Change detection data
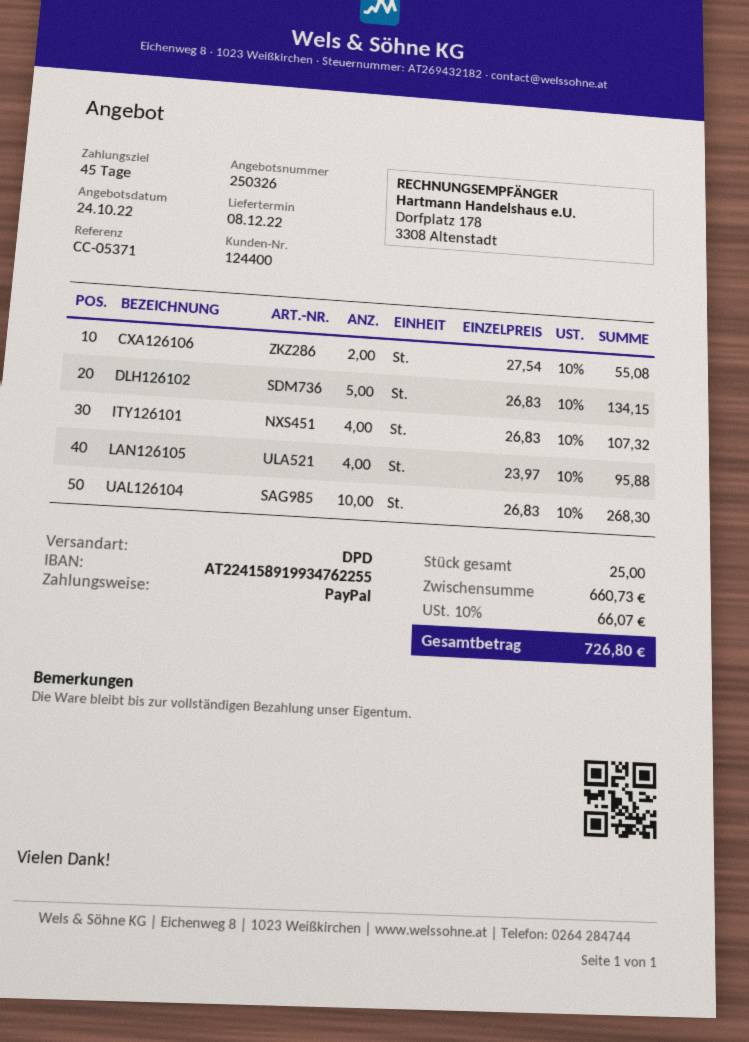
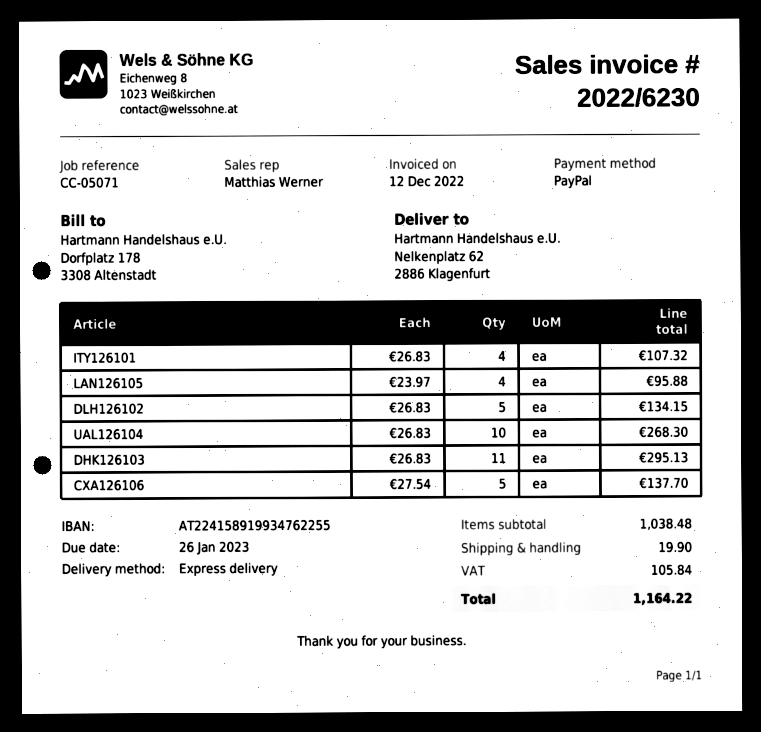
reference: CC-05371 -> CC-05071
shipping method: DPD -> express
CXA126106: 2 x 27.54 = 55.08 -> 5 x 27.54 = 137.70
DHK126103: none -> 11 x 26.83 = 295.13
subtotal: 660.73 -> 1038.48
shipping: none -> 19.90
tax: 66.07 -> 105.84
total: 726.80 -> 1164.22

* _Task brief_
The response should be an exact copy of the lines from the one with "shipping: none -> 19.90" through the end of the data, with no other text.

* _Exercise response_
shipping: none -> 19.90
tax: 66.07 -> 105.84
total: 726.80 -> 1164.22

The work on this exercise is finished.